▼▼▼

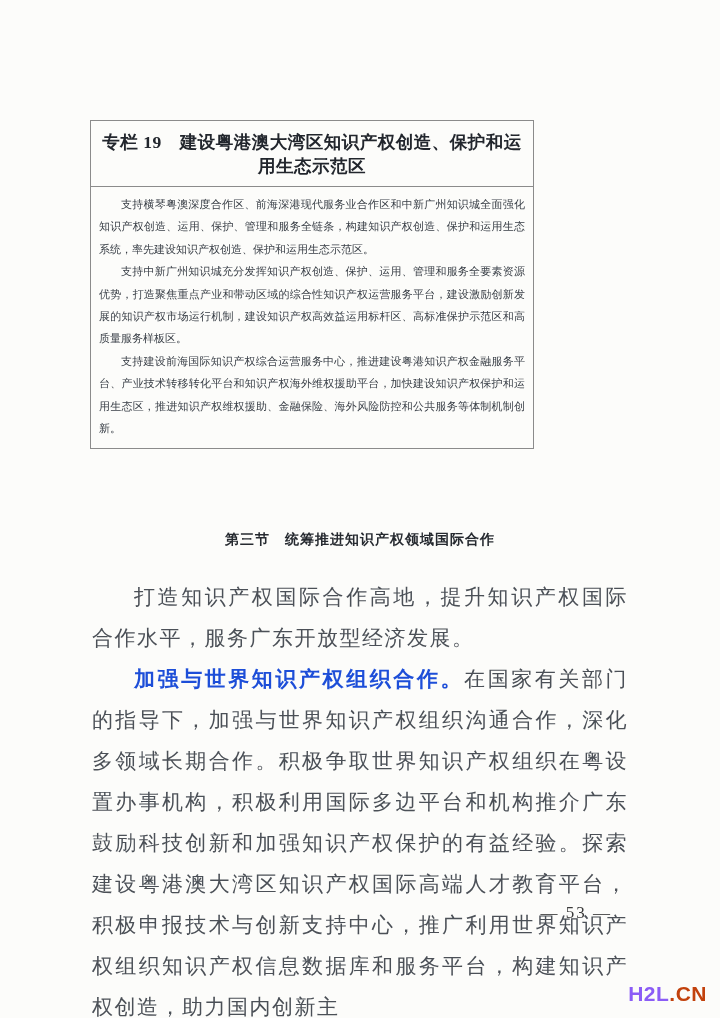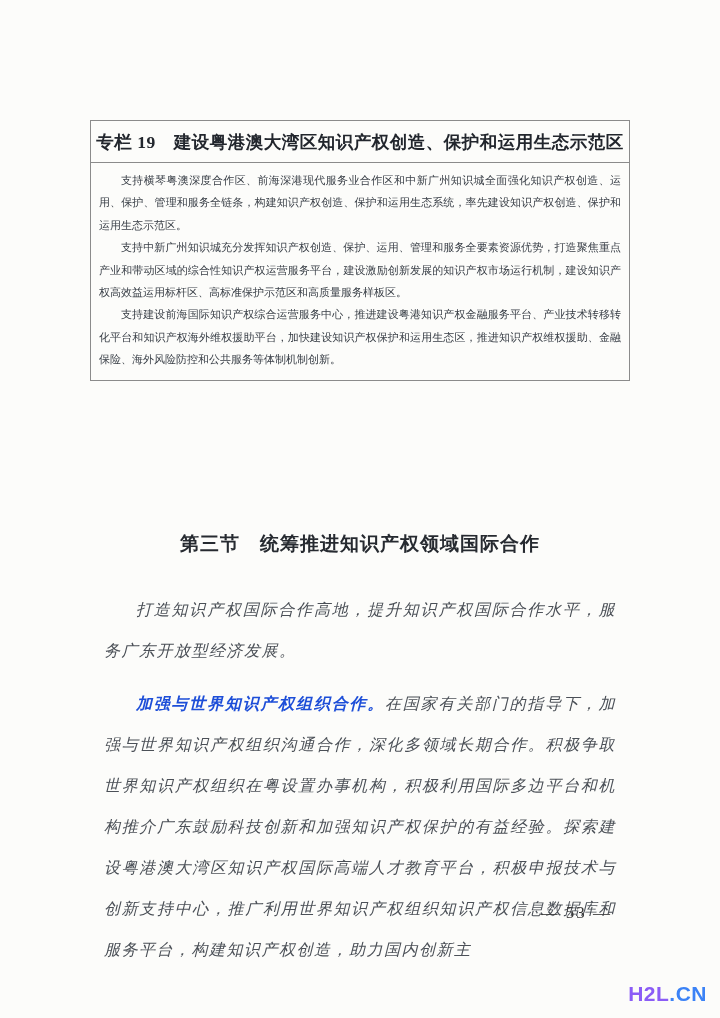--- a/index.html
+++ b/index.html
@@ -5,63 +5,63 @@
   html,body{margin:0;padding:0;}
   body{
     width:720px;height:1018px;position:relative;overflow:hidden;
     background:#fcfcfa;
     font-family:"Liberation Serif","DejaVu Serif",serif;
   }
   .page{position:absolute;inset:0;}
 
   
   .column-box{
-    position:absolute;left:90px;top:120px;width:540px;
+    position:absolute;left:90px;top:120px;width:444px;
     border:1px solid #8b8b8b;background:transparent;box-sizing:border-box;
   }
   .column-box .box-title{
     border-bottom:1px solid #8b8b8b;
     text-align:center;font-weight:bold;font-size:17.5px;
     color:#22262d;padding:9px 4px 8px 4px;letter-spacing:.5px;
   }
   .column-box .box-body{padding:6px 8px 9px 8px;}
   .column-box .box-body p{
     margin:0;text-indent:2em;text-align:justify;
     font-size:11px;line-height:22.4px;color:#373d45;
   }
 
   
   .section-heading{
     position:absolute;left:0;top:531px;width:720px;margin:0;
-    text-align:center;font-size:19px;font-weight:bold;color:#262a30;
+    text-align:center;font-size:14px;font-weight:bold;color:#262a30;
     letter-spacing:1px;
   }
 
   
   .body-text{position:absolute;left:92px;top:577px;width:536px;}
   .body-text p{
-    margin:12px;text-indent:2em;text-align:justify;
-    font-size:16px;line-height:41px;letter-spacing:1.5px;color:#4b5057;font-style:italic;
+    margin:0;text-indent:2em;text-align:justify;
+    font-size:21px;line-height:41px;letter-spacing:1.5px;color:#4b5057;
   }
   .body-text p .lead{font-weight:bold;color:#1d4ed8;}
 
   
   .page-number{
     position:absolute;top:903px;right:108px;
     font-size:17px;color:#3a3a3a;letter-spacing:2px;white-space:nowrap;
   }
 
   
   .watermark{
     position:absolute;top:982px;right:13px;
     font-family:"Liberation Sans","DejaVu Sans",sans-serif;
     font-weight:bold;font-size:21px;letter-spacing:.5px;white-space:nowrap;
   }
   .watermark .wm-brand{color:#8b5cf6;}
-  .watermark .wm-tld{color:#3b82f6;}
+  .watermark .wm-tld{color:#c2410c;}
 </style>
 </head>
 <body>
 
 <div class="page">
 
   <div class="column-box">
     <div class="box-title">专栏 19　建设粤港澳大湾区知识产权创造、保护和运用生态示范区</div>
     <div class="box-body">
       <p>支持横琴粤澳深度合作区、前海深港现代服务业合作区和中新广州知识城全面强化知识产权创造、运用、保护、管理和服务全链条，构建知识产权创造、保护和运用生态系统，率先建设知识产权创造、保护和运用生态示范区。</p>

▲▲▲

PROBLEM ::
Take the lines from the start of the material to the line with "border-bottom:1px solid #8b8b8b;", both included, and transcribe them exactly without the pictures.

EXPECTED OUTPUT ::
--- a/index.html
+++ b/index.html
@@ -5,63 +5,63 @@
   html,body{margin:0;padding:0;}
   body{
     width:720px;height:1018px;position:relative;overflow:hidden;
     background:#fcfcfa;
     font-family:"Liberation Serif","DejaVu Serif",serif;
   }
   .page{position:absolute;inset:0;}
 
   
   .column-box{
-    position:absolute;left:90px;top:120px;width:540px;
+    position:absolute;left:90px;top:120px;width:444px;
     border:1px solid #8b8b8b;background:transparent;box-sizing:border-box;
   }
   .column-box .box-title{
     border-bottom:1px solid #8b8b8b;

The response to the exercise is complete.